Entries follow. Give back exactly the lines starting at the one containing "total: 789.34 -> 1192.18" and ending at the one containing "balance: 7346.20 -> 7040.15", and no other lines.

•••

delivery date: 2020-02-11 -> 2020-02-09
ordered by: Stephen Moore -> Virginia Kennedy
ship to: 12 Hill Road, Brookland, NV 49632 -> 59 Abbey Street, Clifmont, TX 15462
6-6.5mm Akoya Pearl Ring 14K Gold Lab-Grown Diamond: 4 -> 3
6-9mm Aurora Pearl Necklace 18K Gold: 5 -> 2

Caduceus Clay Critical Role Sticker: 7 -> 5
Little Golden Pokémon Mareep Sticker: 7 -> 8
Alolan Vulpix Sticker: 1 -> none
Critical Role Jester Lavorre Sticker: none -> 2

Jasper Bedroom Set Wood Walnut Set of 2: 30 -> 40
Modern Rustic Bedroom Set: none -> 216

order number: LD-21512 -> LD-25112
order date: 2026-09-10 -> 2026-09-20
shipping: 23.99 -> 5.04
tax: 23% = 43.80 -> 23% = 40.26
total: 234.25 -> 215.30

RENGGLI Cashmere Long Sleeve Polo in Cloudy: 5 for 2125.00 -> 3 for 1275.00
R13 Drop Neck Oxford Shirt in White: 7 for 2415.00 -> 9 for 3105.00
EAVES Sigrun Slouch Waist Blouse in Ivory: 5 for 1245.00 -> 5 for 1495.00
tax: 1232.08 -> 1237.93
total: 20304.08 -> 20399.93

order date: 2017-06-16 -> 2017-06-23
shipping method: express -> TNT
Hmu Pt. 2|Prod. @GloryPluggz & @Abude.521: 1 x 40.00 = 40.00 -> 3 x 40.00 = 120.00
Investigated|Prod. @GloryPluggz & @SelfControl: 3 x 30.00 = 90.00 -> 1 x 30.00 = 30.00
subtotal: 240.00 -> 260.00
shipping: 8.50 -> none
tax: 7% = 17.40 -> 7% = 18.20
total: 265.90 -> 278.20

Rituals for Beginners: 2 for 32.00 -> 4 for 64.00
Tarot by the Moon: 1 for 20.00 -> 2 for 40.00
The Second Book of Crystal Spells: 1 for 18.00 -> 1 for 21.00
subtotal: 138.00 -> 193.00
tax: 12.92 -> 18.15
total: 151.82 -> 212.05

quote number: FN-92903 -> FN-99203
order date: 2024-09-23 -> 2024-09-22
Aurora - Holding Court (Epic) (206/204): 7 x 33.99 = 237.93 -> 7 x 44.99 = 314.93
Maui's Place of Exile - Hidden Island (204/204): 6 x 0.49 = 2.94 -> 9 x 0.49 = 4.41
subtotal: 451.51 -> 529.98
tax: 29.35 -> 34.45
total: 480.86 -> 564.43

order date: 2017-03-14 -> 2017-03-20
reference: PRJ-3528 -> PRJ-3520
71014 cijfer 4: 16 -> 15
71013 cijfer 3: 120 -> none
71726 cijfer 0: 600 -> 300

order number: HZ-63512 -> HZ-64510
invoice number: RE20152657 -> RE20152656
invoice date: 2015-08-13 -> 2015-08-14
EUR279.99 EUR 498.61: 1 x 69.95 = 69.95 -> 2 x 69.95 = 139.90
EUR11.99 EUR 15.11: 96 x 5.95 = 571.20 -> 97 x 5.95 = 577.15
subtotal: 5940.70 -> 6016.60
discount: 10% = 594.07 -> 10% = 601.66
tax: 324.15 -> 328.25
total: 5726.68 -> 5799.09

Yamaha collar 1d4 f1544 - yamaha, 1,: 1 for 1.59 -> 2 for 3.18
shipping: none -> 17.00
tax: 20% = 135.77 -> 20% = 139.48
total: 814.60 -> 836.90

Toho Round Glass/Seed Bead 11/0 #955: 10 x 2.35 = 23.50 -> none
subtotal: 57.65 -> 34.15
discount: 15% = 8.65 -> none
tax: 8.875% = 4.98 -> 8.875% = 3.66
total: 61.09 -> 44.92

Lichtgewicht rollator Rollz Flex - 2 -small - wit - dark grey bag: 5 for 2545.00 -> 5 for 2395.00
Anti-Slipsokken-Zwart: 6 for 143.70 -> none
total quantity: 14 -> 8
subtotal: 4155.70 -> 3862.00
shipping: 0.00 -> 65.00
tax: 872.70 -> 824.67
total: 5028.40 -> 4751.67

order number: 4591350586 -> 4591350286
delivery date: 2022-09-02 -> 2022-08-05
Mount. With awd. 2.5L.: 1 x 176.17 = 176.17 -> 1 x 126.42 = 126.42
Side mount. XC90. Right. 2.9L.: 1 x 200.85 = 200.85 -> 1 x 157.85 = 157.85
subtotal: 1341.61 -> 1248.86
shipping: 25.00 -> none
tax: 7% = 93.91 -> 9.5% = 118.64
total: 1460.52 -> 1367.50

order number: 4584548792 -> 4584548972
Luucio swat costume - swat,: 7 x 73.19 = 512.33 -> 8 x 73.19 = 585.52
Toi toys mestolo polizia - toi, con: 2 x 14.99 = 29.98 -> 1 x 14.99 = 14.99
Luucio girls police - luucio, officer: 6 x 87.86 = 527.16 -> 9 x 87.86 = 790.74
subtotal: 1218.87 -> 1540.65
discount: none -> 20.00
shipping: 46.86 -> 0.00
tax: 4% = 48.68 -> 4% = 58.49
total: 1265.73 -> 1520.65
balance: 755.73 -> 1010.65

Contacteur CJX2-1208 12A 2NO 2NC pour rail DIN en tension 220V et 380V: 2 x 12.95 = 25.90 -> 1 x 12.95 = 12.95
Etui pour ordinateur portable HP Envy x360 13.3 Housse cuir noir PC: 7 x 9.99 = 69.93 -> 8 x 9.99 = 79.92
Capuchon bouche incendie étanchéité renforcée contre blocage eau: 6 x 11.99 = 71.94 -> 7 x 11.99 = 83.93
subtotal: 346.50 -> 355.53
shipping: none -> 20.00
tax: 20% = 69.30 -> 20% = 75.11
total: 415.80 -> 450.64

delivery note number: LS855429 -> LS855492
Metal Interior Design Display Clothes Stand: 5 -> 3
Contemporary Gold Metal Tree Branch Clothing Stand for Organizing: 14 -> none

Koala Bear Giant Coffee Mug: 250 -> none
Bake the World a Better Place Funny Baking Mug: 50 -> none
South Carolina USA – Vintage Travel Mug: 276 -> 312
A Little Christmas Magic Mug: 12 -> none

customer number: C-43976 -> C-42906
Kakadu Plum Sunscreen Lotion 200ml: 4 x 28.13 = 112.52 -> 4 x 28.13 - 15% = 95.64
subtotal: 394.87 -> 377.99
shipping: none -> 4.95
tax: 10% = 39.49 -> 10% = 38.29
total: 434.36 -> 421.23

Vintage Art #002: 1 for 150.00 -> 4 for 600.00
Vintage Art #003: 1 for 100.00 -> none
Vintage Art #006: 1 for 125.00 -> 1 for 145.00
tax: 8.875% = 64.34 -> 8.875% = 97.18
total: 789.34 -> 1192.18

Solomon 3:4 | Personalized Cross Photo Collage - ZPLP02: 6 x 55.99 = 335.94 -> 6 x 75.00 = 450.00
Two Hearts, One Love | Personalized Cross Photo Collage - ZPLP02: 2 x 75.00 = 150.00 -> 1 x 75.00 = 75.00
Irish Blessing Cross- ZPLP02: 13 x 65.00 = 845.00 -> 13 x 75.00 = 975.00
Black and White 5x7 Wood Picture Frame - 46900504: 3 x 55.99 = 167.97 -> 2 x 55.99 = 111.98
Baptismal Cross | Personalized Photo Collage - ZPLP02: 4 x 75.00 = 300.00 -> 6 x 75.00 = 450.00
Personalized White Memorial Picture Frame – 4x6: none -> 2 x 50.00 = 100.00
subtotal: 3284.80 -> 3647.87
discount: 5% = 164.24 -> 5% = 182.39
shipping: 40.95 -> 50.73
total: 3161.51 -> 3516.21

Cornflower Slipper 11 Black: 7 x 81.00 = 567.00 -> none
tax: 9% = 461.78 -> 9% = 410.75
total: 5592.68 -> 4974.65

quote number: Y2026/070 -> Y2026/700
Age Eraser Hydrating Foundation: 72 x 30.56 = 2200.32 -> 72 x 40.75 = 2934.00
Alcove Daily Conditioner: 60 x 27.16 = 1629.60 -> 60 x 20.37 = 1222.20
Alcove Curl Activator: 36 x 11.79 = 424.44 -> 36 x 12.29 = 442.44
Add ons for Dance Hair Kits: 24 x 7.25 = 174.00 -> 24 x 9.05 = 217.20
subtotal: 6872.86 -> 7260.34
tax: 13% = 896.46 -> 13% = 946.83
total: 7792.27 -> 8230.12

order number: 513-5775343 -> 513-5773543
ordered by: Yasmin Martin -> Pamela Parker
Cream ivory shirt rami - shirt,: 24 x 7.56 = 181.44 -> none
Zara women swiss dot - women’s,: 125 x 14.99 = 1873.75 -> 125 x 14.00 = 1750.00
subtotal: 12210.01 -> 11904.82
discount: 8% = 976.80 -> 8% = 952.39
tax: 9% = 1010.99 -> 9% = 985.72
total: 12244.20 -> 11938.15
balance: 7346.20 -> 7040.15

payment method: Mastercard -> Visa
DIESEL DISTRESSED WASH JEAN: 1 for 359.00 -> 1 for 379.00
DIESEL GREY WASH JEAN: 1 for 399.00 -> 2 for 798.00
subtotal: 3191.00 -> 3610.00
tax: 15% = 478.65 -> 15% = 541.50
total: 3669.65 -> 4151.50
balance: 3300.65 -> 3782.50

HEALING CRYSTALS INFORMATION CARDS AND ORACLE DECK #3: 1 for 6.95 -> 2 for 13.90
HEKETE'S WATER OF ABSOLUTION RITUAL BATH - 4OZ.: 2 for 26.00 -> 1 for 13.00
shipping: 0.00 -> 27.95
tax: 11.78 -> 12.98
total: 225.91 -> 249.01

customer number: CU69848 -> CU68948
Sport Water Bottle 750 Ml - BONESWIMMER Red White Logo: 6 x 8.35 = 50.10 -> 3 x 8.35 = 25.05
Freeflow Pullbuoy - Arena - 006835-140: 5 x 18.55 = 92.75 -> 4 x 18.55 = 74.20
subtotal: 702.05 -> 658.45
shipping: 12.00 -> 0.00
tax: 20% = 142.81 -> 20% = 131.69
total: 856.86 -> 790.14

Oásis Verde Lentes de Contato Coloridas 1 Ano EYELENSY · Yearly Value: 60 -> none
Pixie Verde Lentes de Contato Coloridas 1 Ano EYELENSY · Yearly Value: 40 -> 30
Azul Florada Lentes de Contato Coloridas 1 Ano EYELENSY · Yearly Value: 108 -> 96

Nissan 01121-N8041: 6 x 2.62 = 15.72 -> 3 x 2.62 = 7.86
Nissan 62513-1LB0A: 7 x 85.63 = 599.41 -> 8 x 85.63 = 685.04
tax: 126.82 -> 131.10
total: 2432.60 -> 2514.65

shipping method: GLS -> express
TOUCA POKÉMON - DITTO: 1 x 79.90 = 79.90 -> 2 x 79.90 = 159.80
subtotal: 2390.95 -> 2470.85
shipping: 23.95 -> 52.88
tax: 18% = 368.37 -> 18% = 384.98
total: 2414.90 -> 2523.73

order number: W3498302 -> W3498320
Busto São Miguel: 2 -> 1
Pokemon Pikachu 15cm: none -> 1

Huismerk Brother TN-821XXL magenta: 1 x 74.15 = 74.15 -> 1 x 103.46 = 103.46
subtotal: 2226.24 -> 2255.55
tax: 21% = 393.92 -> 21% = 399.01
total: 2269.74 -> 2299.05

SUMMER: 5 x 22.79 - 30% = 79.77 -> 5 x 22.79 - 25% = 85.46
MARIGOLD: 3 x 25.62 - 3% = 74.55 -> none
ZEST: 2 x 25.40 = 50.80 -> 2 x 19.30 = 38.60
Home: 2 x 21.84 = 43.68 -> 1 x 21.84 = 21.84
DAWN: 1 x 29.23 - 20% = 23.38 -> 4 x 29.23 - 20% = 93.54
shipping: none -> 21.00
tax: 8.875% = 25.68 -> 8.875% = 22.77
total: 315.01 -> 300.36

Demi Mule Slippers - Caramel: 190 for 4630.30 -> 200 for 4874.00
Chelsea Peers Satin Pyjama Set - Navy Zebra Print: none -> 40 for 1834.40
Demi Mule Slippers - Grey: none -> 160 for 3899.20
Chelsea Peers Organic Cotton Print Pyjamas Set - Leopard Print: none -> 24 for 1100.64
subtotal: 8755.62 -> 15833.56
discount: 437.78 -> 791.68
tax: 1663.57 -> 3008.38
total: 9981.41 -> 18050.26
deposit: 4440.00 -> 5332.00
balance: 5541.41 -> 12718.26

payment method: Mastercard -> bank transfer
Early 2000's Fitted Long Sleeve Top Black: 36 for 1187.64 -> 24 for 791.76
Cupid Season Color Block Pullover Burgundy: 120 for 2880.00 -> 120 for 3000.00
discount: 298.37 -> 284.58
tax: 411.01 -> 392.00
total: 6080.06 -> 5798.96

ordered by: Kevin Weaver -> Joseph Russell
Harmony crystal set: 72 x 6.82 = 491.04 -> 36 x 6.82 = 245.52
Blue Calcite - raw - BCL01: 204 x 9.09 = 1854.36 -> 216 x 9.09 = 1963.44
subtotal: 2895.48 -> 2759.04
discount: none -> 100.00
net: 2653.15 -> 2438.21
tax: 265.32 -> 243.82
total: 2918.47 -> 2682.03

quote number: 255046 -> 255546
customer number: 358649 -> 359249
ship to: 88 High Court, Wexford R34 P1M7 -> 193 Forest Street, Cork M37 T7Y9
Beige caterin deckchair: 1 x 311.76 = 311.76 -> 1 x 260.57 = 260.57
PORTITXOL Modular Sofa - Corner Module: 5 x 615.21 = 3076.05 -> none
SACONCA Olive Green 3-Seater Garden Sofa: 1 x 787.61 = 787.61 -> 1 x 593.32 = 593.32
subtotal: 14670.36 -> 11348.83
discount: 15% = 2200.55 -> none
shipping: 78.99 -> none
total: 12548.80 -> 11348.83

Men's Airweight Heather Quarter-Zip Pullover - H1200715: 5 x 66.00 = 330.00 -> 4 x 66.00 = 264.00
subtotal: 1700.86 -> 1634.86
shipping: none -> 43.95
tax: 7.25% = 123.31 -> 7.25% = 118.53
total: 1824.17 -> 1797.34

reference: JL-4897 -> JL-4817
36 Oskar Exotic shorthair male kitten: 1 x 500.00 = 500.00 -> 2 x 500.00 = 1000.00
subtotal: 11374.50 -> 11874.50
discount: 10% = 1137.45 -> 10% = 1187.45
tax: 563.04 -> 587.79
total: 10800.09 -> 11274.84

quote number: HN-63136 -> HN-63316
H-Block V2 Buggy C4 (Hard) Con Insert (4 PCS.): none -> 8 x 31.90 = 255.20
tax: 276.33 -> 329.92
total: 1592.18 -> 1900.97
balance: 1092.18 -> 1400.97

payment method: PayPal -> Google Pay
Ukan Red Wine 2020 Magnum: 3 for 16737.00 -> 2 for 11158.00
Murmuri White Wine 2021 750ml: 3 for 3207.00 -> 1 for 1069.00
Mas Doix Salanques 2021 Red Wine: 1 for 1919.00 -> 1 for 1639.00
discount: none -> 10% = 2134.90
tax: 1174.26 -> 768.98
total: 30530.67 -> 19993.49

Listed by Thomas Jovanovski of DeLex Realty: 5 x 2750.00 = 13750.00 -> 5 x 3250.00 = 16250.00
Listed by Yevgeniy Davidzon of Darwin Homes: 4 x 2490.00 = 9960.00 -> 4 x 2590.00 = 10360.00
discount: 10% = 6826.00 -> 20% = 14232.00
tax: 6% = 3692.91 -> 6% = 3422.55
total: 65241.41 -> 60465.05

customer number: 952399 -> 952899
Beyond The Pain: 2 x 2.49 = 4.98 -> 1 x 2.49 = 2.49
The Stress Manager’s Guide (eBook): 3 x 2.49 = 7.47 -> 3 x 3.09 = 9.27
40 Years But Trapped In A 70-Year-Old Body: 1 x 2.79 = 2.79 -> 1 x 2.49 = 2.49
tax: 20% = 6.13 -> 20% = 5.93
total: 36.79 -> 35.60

•••

■ EXERCISE SOLUTION:
total: 789.34 -> 1192.18

Solomon 3:4 | Personalized Cross Photo Collage - ZPLP02: 6 x 55.99 = 335.94 -> 6 x 75.00 = 450.00
Two Hearts, One Love | Personalized Cross Photo Collage - ZPLP02: 2 x 75.00 = 150.00 -> 1 x 75.00 = 75.00
Irish Blessing Cross- ZPLP02: 13 x 65.00 = 845.00 -> 13 x 75.00 = 975.00
Black and White 5x7 Wood Picture Frame - 46900504: 3 x 55.99 = 167.97 -> 2 x 55.99 = 111.98
Baptismal Cross | Personalized Photo Collage - ZPLP02: 4 x 75.00 = 300.00 -> 6 x 75.00 = 450.00
Personalized White Memorial Picture Frame – 4x6: none -> 2 x 50.00 = 100.00
subtotal: 3284.80 -> 3647.87
discount: 5% = 164.24 -> 5% = 182.39
shipping: 40.95 -> 50.73
total: 3161.51 -> 3516.21

Cornflower Slipper 11 Black: 7 x 81.00 = 567.00 -> none
tax: 9% = 461.78 -> 9% = 410.75
total: 5592.68 -> 4974.65

quote number: Y2026/070 -> Y2026/700
Age Eraser Hydrating Foundation: 72 x 30.56 = 2200.32 -> 72 x 40.75 = 2934.00
Alcove Daily Conditioner: 60 x 27.16 = 1629.60 -> 60 x 20.37 = 1222.20
Alcove Curl Activator: 36 x 11.79 = 424.44 -> 36 x 12.29 = 442.44
Add ons for Dance Hair Kits: 24 x 7.25 = 174.00 -> 24 x 9.05 = 217.20
subtotal: 6872.86 -> 7260.34
tax: 13% = 896.46 -> 13% = 946.83
total: 7792.27 -> 8230.12

order number: 513-5775343 -> 513-5773543
ordered by: Yasmin Martin -> Pamela Parker
Cream ivory shirt rami - shirt,: 24 x 7.56 = 181.44 -> none
Zara women swiss dot - women’s,: 125 x 14.99 = 1873.75 -> 125 x 14.00 = 1750.00
subtotal: 12210.01 -> 11904.82
discount: 8% = 976.80 -> 8% = 952.39
tax: 9% = 1010.99 -> 9% = 985.72
total: 12244.20 -> 11938.15
balance: 7346.20 -> 7040.15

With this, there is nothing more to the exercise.